_Work order_:
What you return should match the data below exactly, line for line.
Data to examine Start Marker
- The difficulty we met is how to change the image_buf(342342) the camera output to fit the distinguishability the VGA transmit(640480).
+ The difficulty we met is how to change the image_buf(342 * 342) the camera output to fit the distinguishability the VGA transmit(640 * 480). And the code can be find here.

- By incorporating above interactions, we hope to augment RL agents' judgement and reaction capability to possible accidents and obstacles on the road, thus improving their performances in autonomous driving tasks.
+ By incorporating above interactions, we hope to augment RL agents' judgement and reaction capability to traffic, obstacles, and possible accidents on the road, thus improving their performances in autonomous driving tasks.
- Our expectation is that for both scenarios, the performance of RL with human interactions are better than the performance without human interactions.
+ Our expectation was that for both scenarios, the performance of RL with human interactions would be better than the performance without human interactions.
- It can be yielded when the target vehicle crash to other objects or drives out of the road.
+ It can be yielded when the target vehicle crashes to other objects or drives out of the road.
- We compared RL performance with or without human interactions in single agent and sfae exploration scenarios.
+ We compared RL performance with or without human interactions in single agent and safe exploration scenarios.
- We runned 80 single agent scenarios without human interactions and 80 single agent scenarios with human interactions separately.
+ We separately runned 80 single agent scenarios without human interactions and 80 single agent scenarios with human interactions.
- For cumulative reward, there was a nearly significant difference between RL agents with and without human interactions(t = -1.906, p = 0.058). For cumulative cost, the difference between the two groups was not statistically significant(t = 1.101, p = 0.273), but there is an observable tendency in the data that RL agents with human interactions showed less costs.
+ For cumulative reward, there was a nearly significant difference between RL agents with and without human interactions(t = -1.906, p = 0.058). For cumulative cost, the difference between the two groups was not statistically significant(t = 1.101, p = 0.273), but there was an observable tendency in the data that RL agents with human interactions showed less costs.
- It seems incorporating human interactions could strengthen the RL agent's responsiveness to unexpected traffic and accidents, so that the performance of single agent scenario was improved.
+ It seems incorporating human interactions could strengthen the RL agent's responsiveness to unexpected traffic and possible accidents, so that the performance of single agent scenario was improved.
Data to examine End Marker
_Response_:
- The difficulty we met is how to change the image_buf(342342) the camera output to fit the distinguishability the VGA transmit(640480).
+ The difficulty we met is how to change the image_buf(342 * 342) the camera output to fit the distinguishability the VGA transmit(640 * 480). And the code can be find here.

- By incorporating above interactions, we hope to augment RL agents' judgement and reaction capability to possible accidents and obstacles on the road, thus improving their performances in autonomous driving tasks.
+ By incorporating above interactions, we hope to augment RL agents' judgement and reaction capability to traffic, obstacles, and possible accidents on the road, thus improving their performances in autonomous driving tasks.
- Our expectation is that for both scenarios, the performance of RL with human interactions are better than the performance without human interactions.
+ Our expectation was that for both scenarios, the performance of RL with human interactions would be better than the performance without human interactions.
- It can be yielded when the target vehicle crash to other objects or drives out of the road.
+ It can be yielded when the target vehicle crashes to other objects or drives out of the road.
- We compared RL performance with or without human interactions in single agent and sfae exploration scenarios.
+ We compared RL performance with or without human interactions in single agent and safe exploration scenarios.
- We runned 80 single agent scenarios without human interactions and 80 single agent scenarios with human interactions separately.
+ We separately runned 80 single agent scenarios without human interactions and 80 single agent scenarios with human interactions.
- For cumulative reward, there was a nearly significant difference between RL agents with and without human interactions(t = -1.906, p = 0.058). For cumulative cost, the difference between the two groups was not statistically significant(t = 1.101, p = 0.273), but there is an observable tendency in the data that RL agents with human interactions showed less costs.
+ For cumulative reward, there was a nearly significant difference between RL agents with and without human interactions(t = -1.906, p = 0.058). For cumulative cost, the difference between the two groups was not statistically significant(t = 1.101, p = 0.273), but there was an observable tendency in the data that RL agents with human interactions showed less costs.
- It seems incorporating human interactions could strengthen the RL agent's responsiveness to unexpected traffic and accidents, so that the performance of single agent scenario was improved.
+ It seems incorporating human interactions could strengthen the RL agent's responsiveness to unexpected traffic and possible accidents, so that the performance of single agent scenario was improved.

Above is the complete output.